* What you will do *
The answer must consist of every line below that contains the word "italic".

[[ Dataset records, beginning ]]

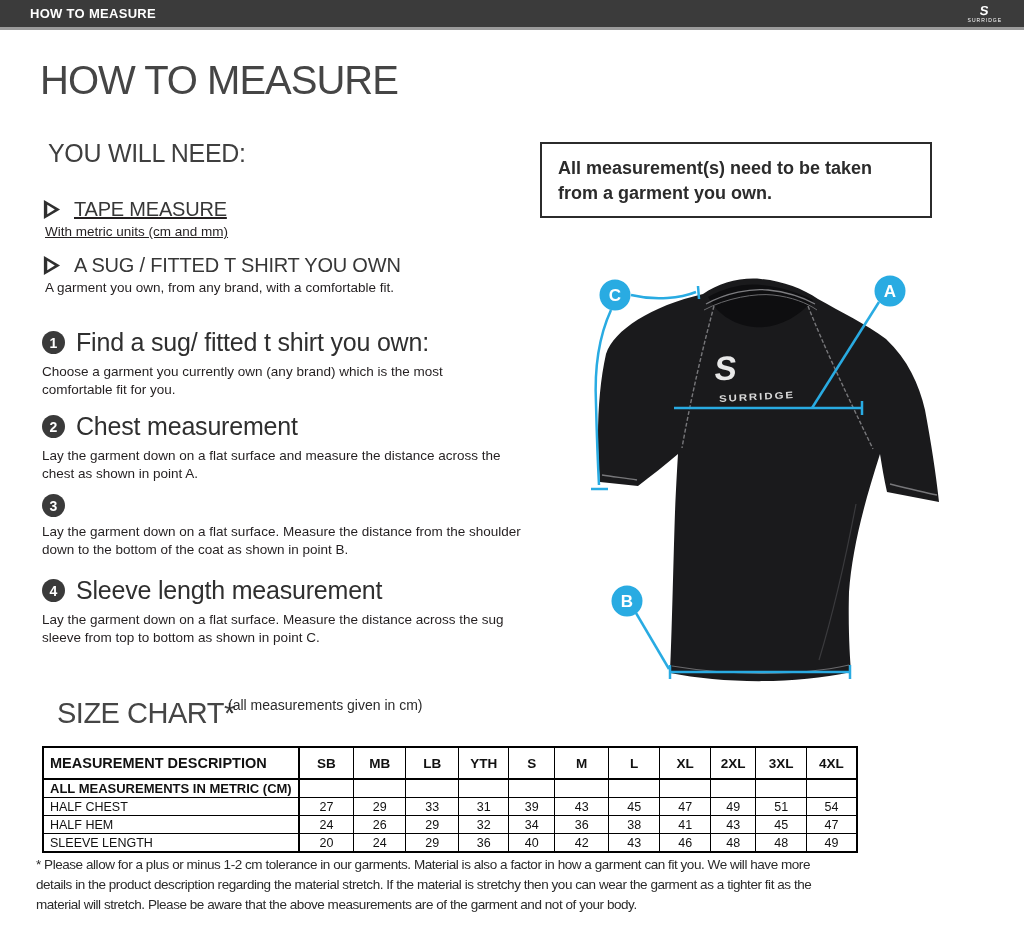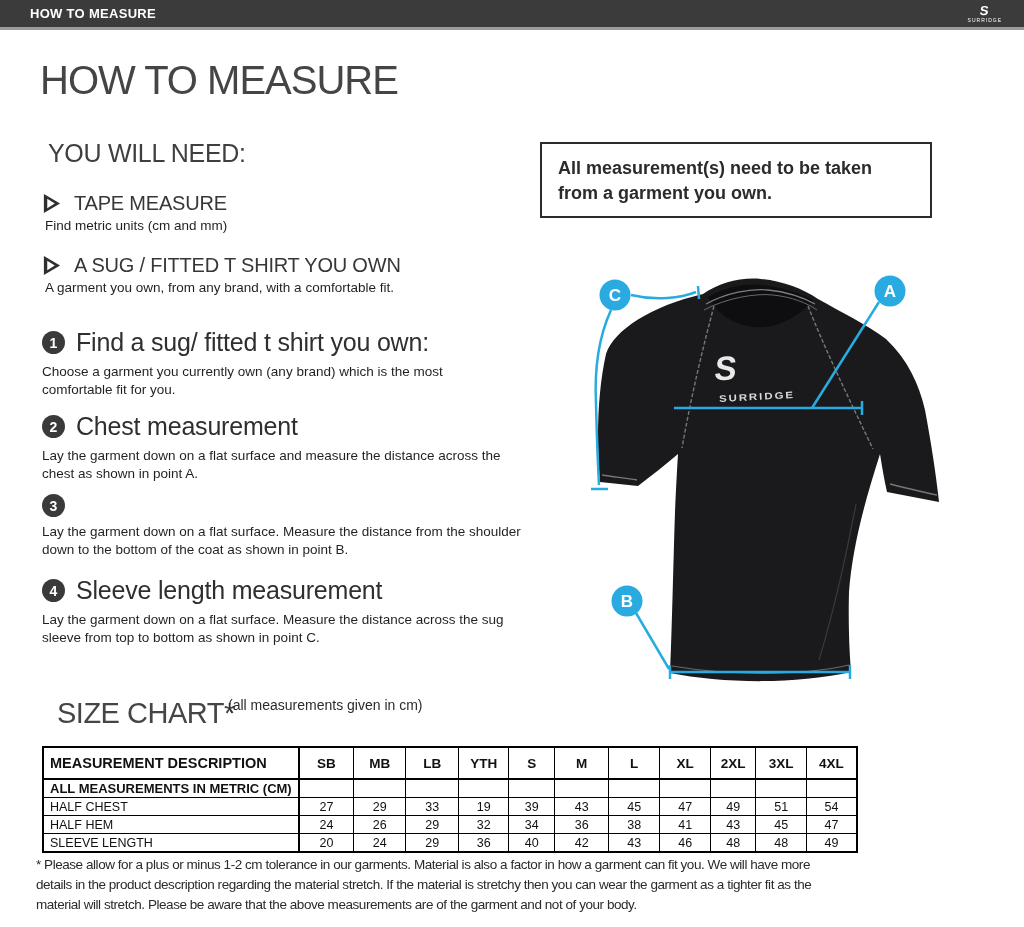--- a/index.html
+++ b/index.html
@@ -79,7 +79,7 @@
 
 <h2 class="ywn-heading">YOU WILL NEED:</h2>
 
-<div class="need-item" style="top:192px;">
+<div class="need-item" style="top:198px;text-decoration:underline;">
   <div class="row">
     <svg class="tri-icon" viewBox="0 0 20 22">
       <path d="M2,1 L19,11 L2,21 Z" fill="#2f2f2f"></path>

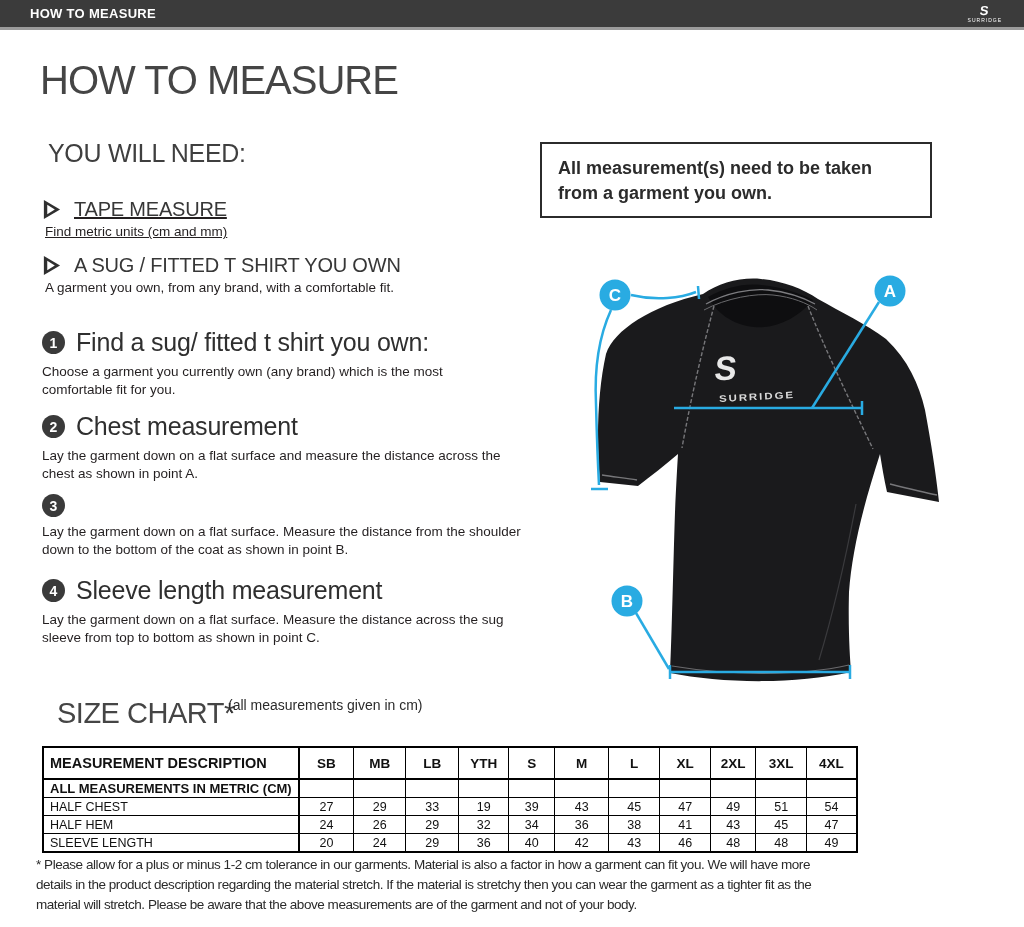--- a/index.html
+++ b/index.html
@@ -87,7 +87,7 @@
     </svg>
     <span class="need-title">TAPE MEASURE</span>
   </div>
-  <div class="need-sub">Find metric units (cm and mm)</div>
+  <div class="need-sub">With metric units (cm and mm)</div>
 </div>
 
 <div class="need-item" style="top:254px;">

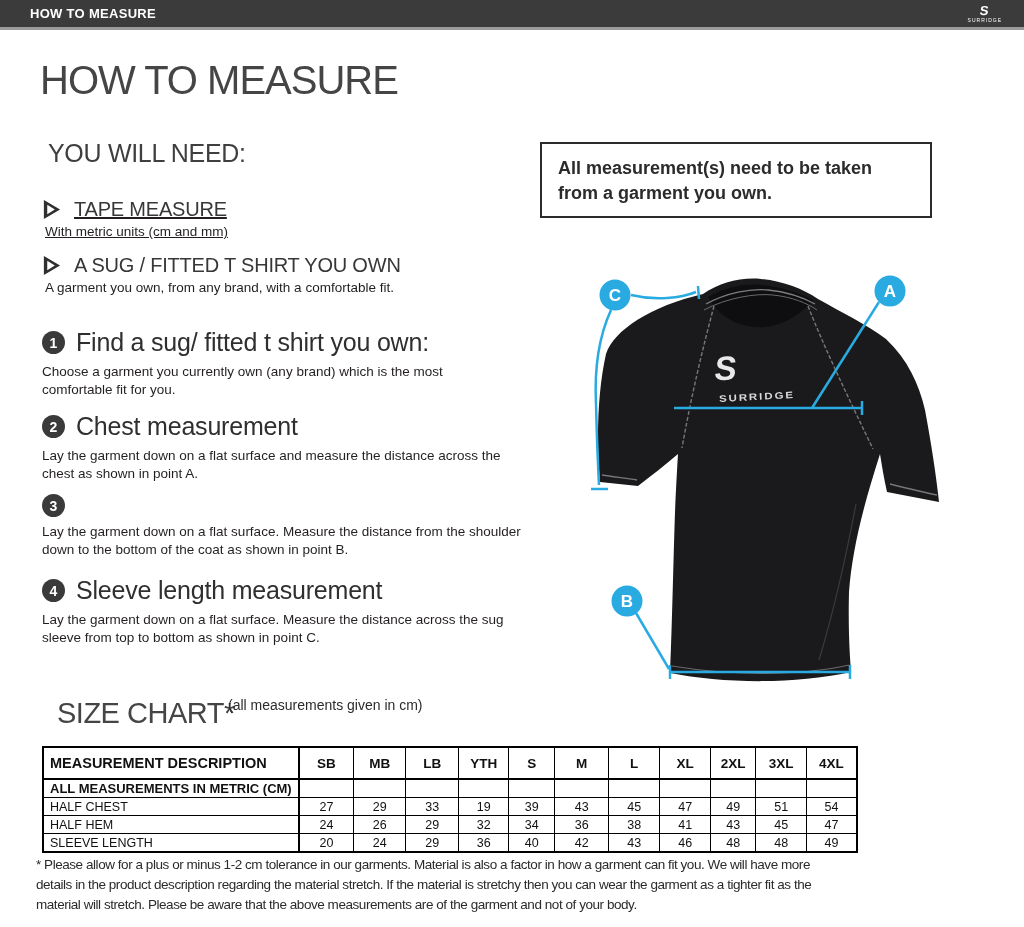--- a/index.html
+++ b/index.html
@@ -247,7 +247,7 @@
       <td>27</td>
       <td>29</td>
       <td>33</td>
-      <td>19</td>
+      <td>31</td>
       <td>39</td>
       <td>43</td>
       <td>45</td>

[[ Dataset records, end ]]
[[ Dataset records, beginning ]]

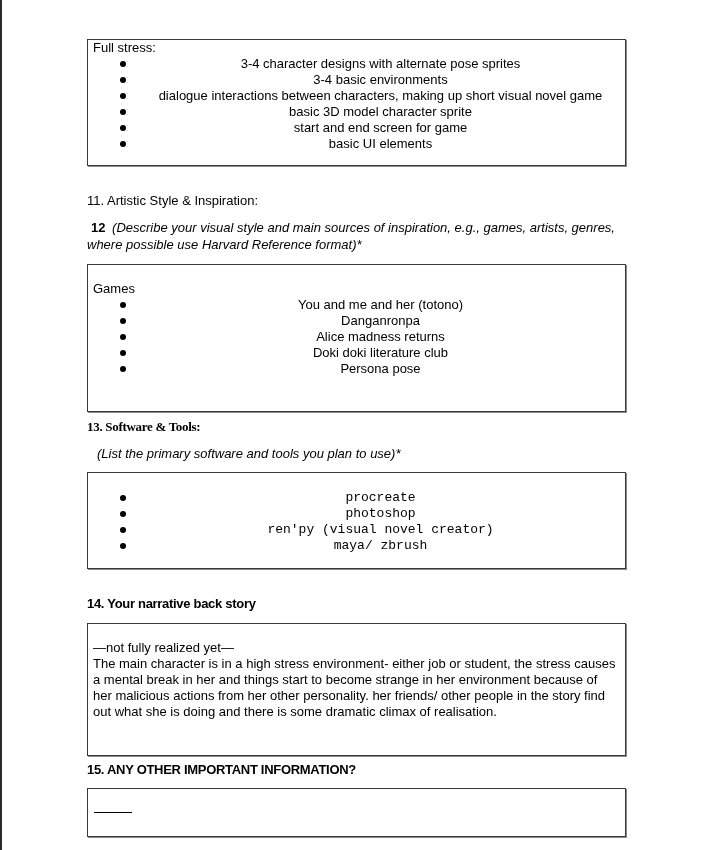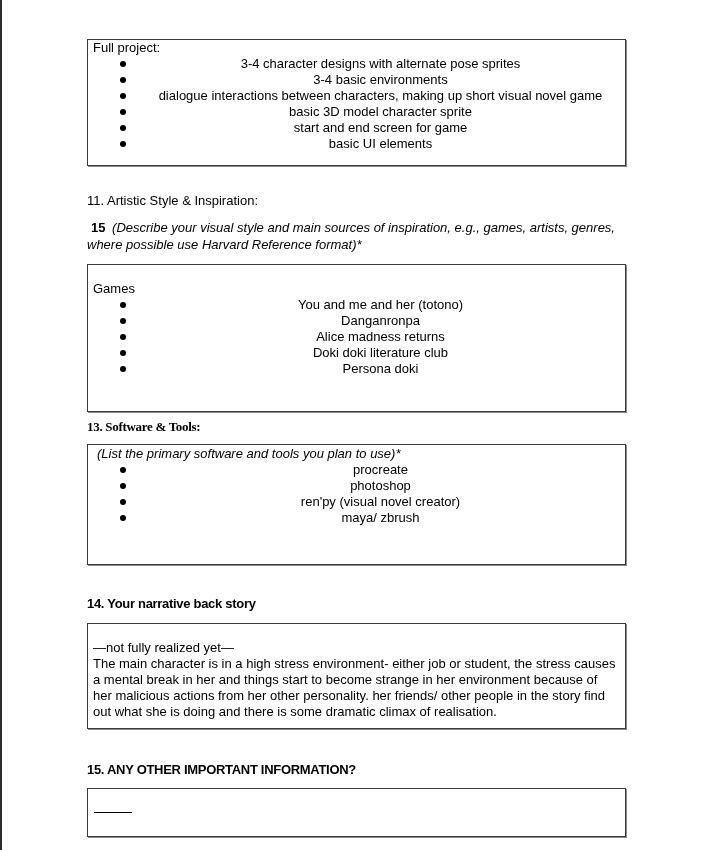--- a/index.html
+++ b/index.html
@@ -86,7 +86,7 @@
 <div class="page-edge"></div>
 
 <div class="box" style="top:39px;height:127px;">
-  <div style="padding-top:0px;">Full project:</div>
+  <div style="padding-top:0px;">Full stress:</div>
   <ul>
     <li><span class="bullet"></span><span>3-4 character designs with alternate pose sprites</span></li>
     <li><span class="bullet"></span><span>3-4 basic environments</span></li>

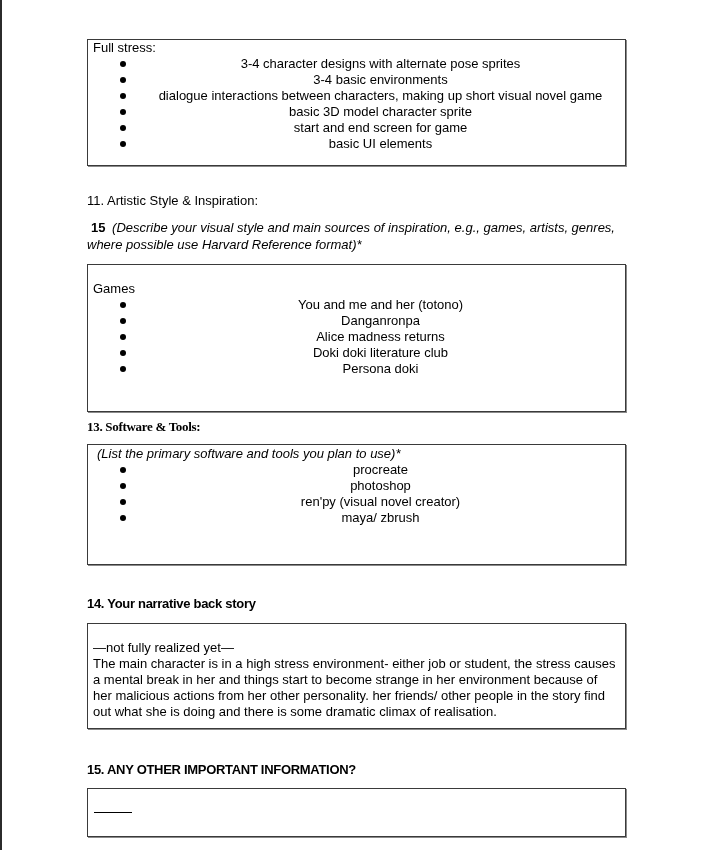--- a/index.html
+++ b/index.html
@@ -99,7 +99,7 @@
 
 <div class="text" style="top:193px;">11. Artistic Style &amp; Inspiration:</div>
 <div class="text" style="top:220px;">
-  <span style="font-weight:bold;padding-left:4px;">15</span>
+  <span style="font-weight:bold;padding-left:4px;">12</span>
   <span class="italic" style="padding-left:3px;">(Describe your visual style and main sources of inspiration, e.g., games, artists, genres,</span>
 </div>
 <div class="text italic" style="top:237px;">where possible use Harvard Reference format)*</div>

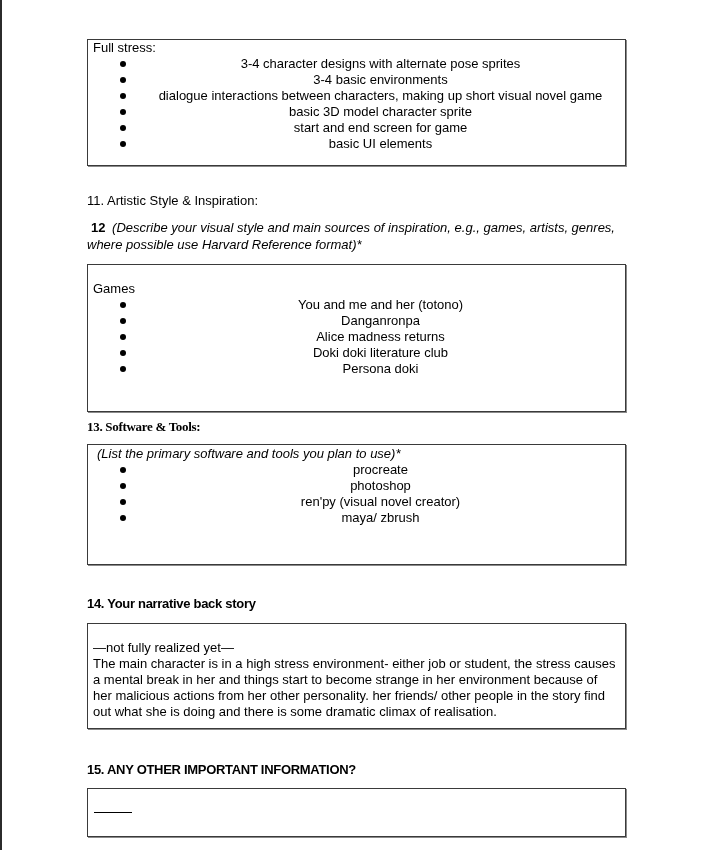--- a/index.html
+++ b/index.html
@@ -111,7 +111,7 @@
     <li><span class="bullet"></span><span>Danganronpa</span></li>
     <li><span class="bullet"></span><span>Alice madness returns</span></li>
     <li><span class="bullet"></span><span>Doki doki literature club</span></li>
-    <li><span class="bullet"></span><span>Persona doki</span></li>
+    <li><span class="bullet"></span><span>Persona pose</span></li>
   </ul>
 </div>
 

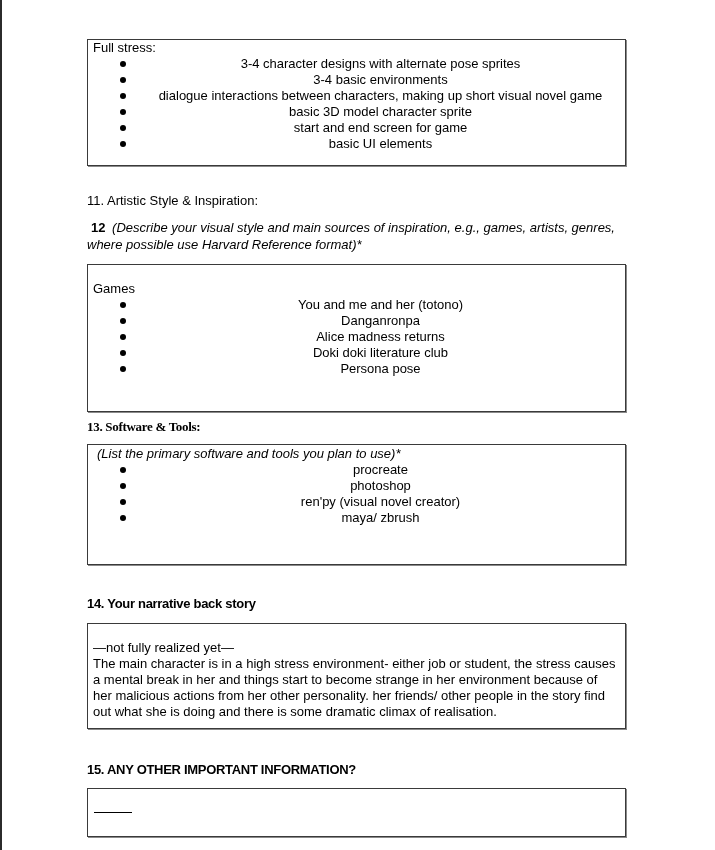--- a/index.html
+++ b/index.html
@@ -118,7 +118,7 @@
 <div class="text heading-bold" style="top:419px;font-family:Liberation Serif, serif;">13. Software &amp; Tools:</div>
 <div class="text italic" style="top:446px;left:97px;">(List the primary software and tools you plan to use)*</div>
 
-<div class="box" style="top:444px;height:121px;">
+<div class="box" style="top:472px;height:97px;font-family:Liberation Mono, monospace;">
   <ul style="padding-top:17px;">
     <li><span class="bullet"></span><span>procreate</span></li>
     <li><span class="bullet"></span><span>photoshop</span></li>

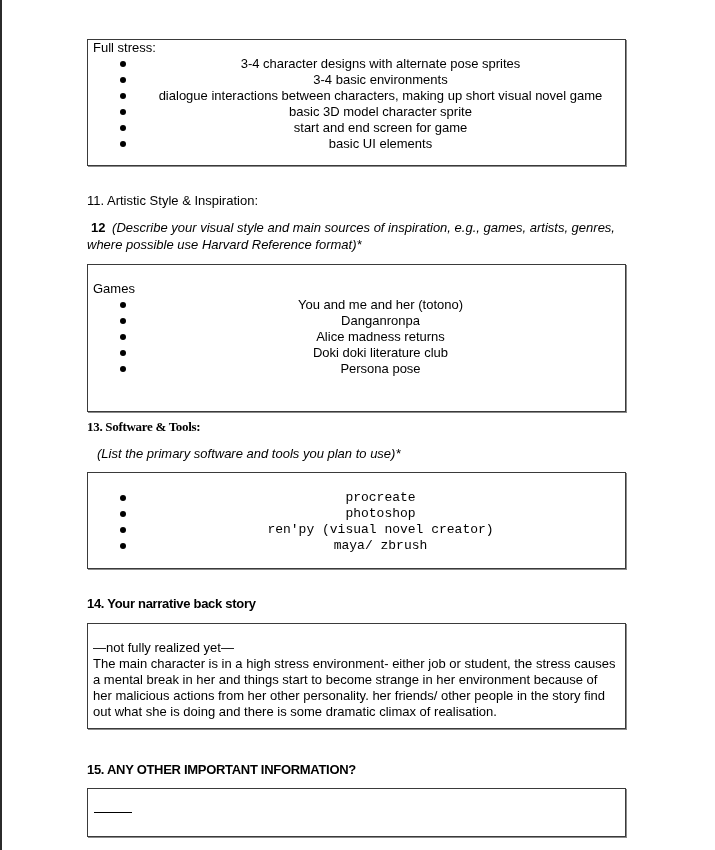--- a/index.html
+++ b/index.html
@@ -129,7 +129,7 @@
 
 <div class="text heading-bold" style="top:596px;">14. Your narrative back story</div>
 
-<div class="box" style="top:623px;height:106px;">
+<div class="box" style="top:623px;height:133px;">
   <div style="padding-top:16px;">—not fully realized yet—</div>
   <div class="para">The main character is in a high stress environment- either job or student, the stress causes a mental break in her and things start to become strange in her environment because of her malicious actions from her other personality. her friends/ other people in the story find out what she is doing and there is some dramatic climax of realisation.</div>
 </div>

[[ Dataset records, end ]]

* Result below *
   <span class="italic" style="padding-left:3px;">(Describe your visual style and main sources of inspiration, e.g., games, artists, genres,</span>
 <div class="text italic" style="top:237px;">where possible use Harvard Reference format)*</div>
 <div class="text italic" style="top:446px;left:97px;">(List the primary software and tools you plan to use)*</div>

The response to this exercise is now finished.